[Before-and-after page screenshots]

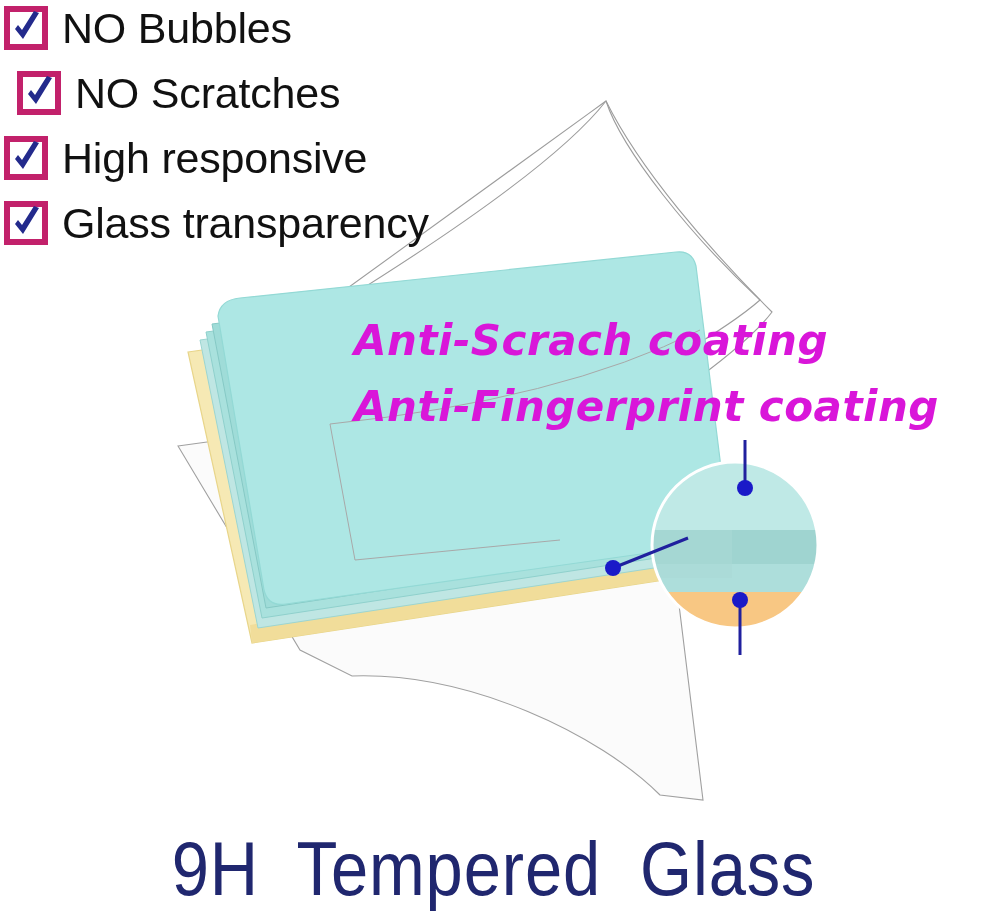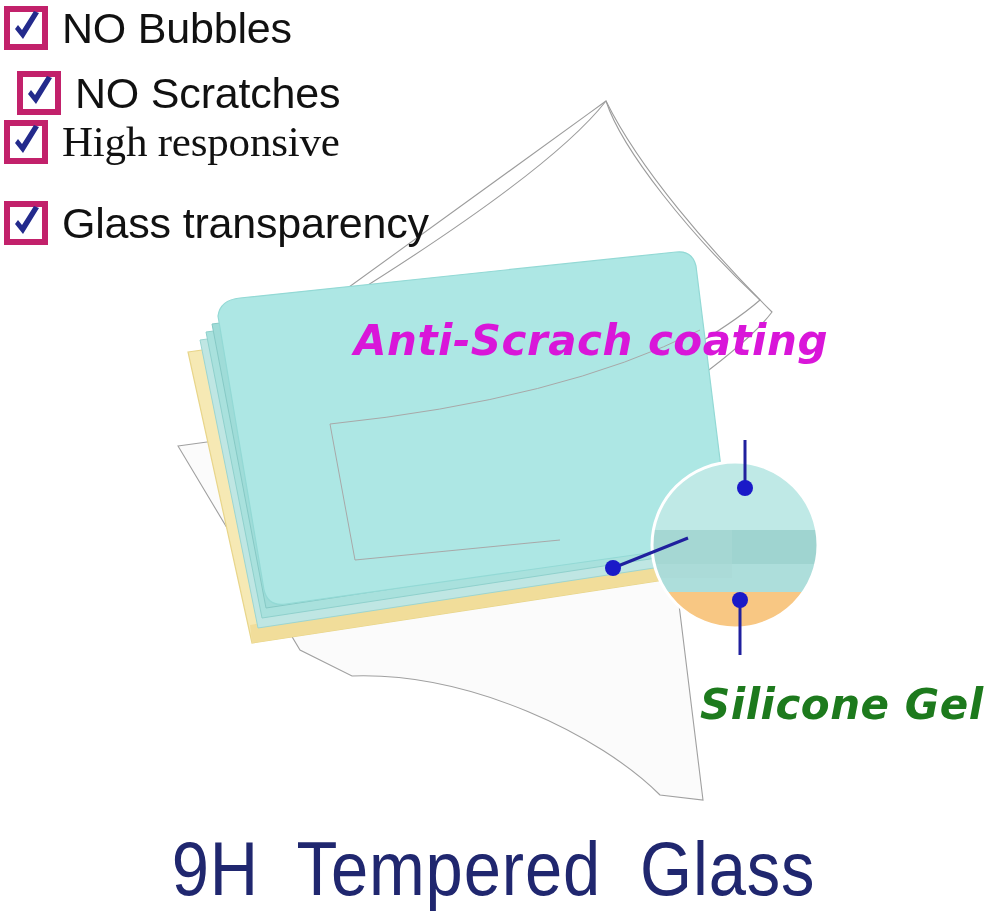"High responsive" div.feature-row { font-family: Liberation Serif, serif -> none; top: 116px -> 132px }
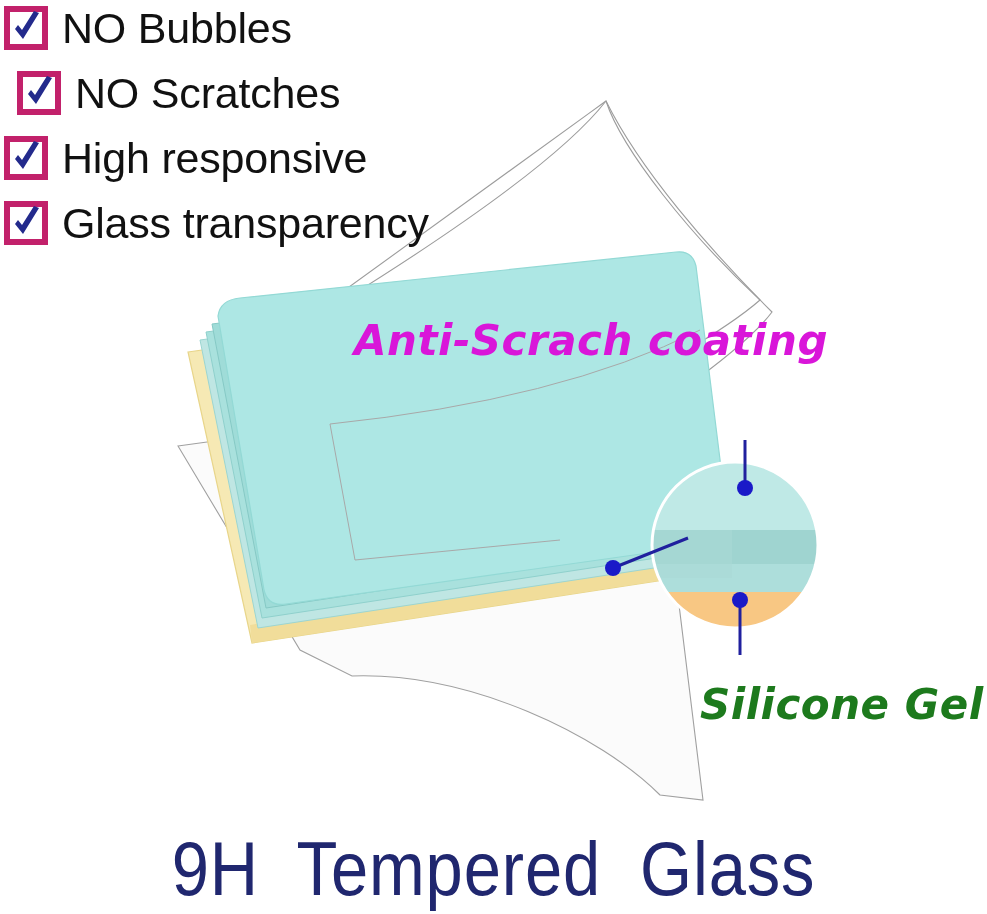"Anti-Fingerprint coating" div.anno { html: none -> <div>Anti-Fingerprint coating</div> }
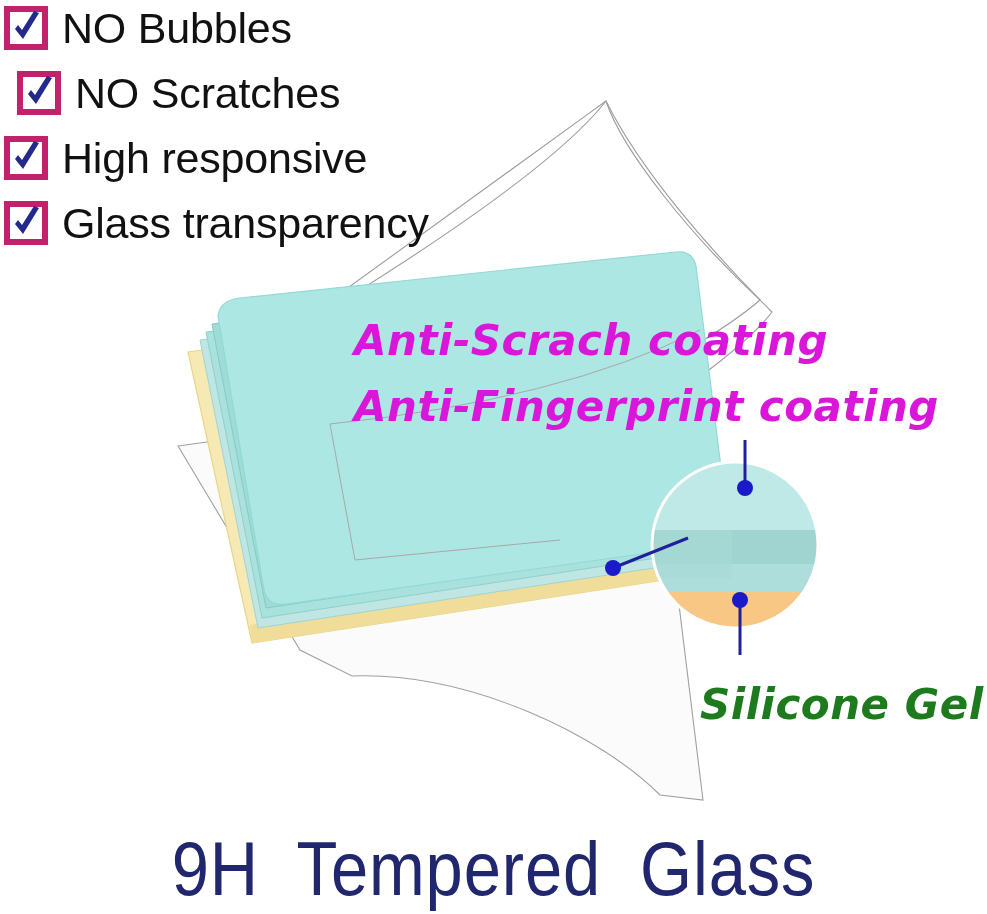"Silicone Gel" div.anno { html: <div>Silicone Gel</div> -> none }
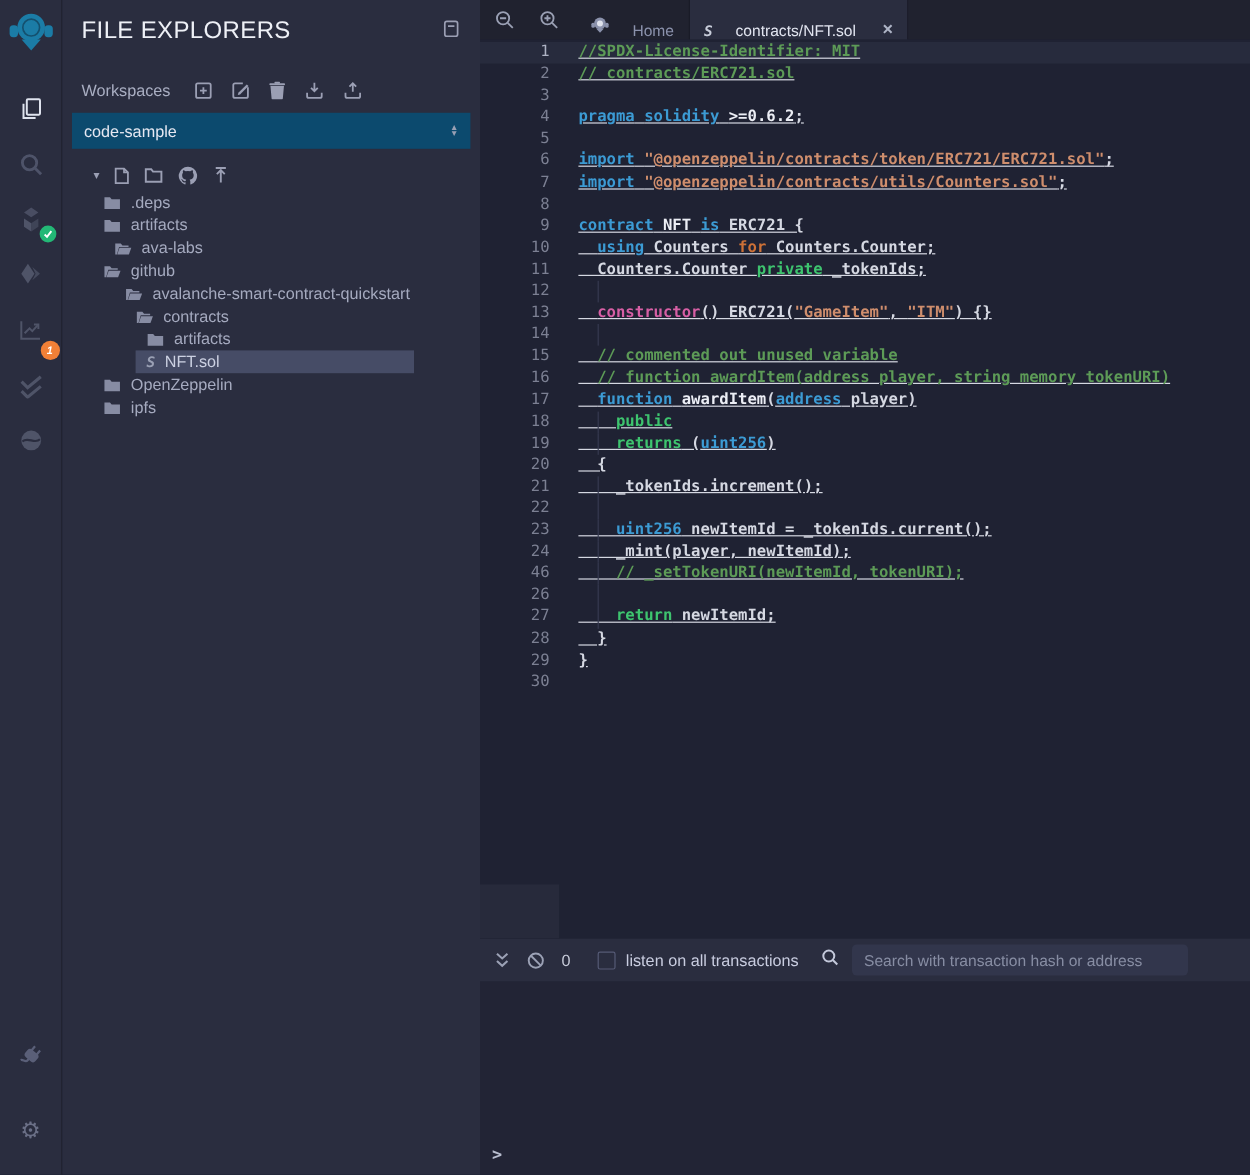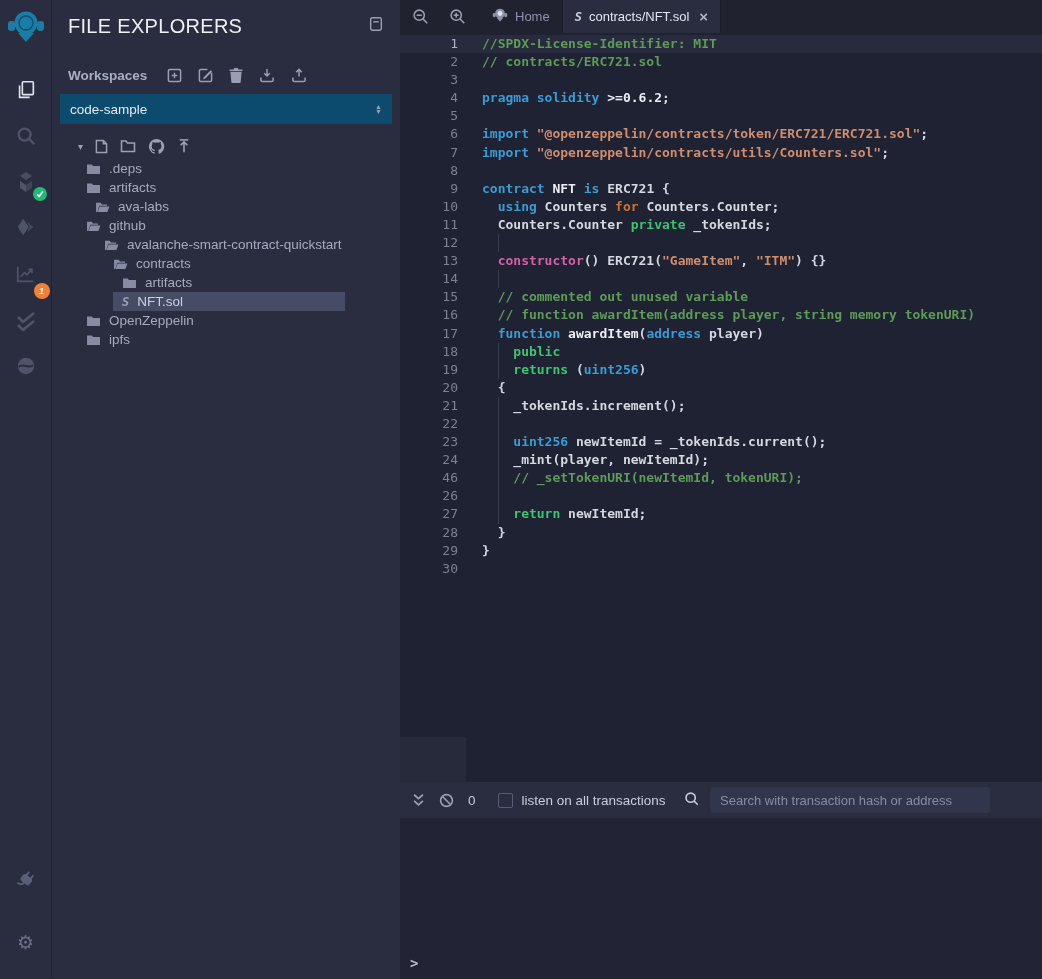"Home" .tab { align-items: center -> flex-end; gap: 7px -> 19px }
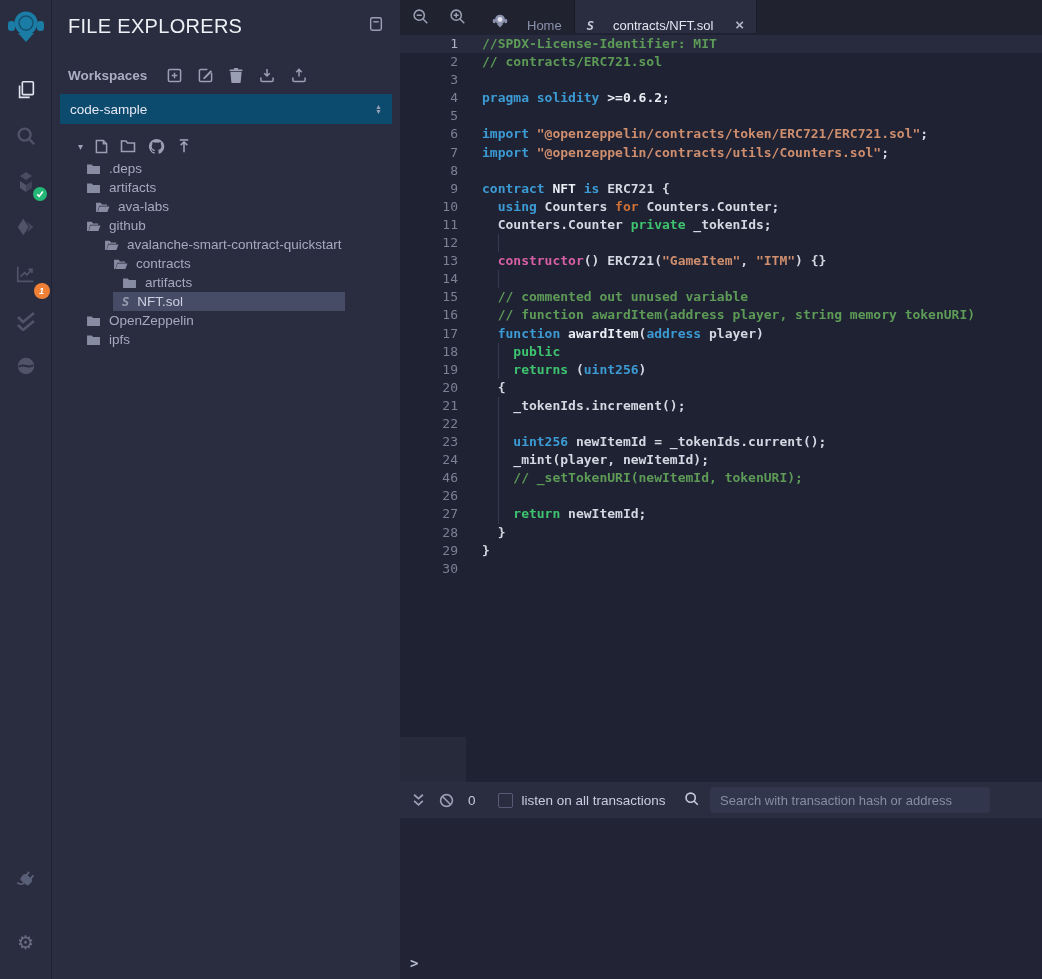"//SPDX-License-Identifier: MIT" .lc { text-decoration: none -> underline }
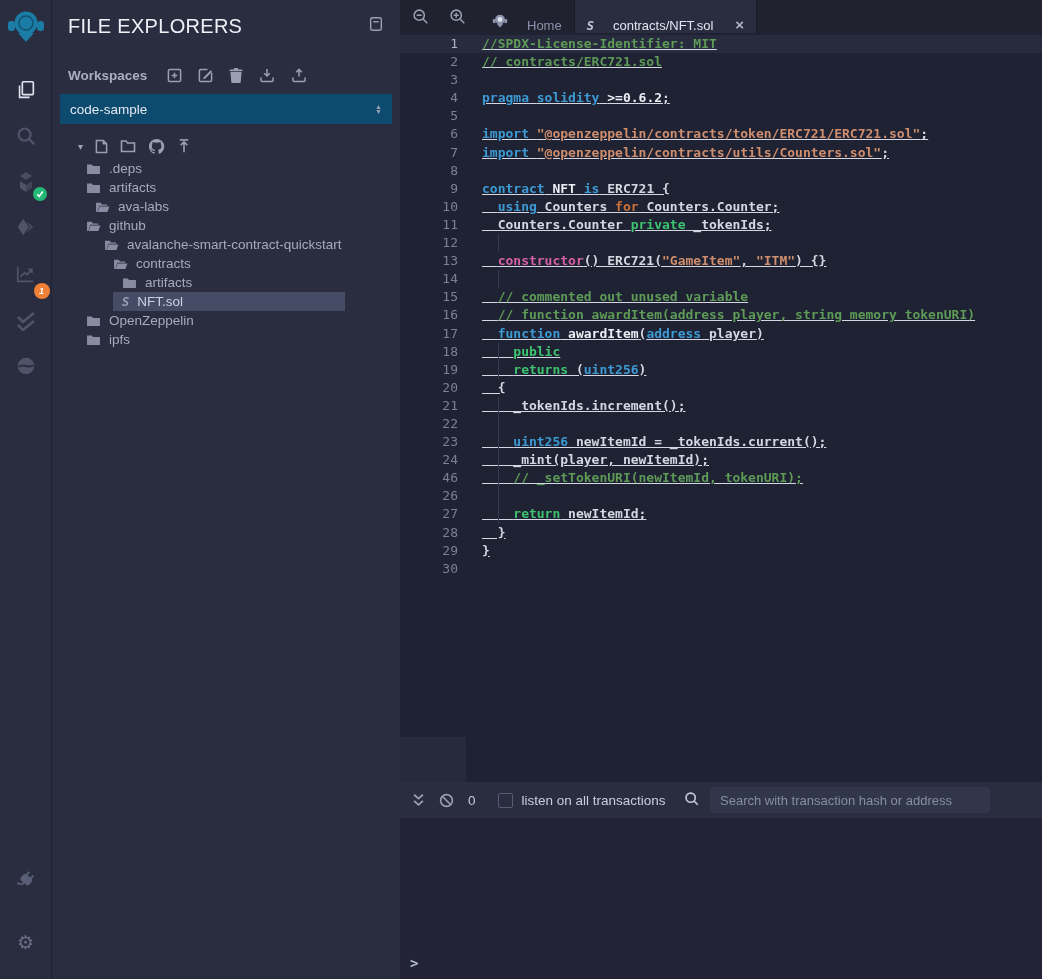"Workspaces" .ws-row { font-weight: bold -> none }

Problem: Write the lines above out again exactly, excluding every picture.

Exercise output:
"High responsive" div.feature-row { font-family: Liberation Serif, serif -> none; top: 116px -> 132px }
"Anti-Fingerprint coating" div.anno { html: none -> <div>Anti-Fingerprint coating</div> }
"Silicone Gel" div.anno { html: <div>Silicone Gel</div> -> none }
"Home" .tab { align-items: center -> flex-end; gap: 7px -> 19px }
"//SPDX-License-Identifier: MIT" .lc { text-decoration: none -> underline }
"Workspaces" .ws-row { font-weight: bold -> none }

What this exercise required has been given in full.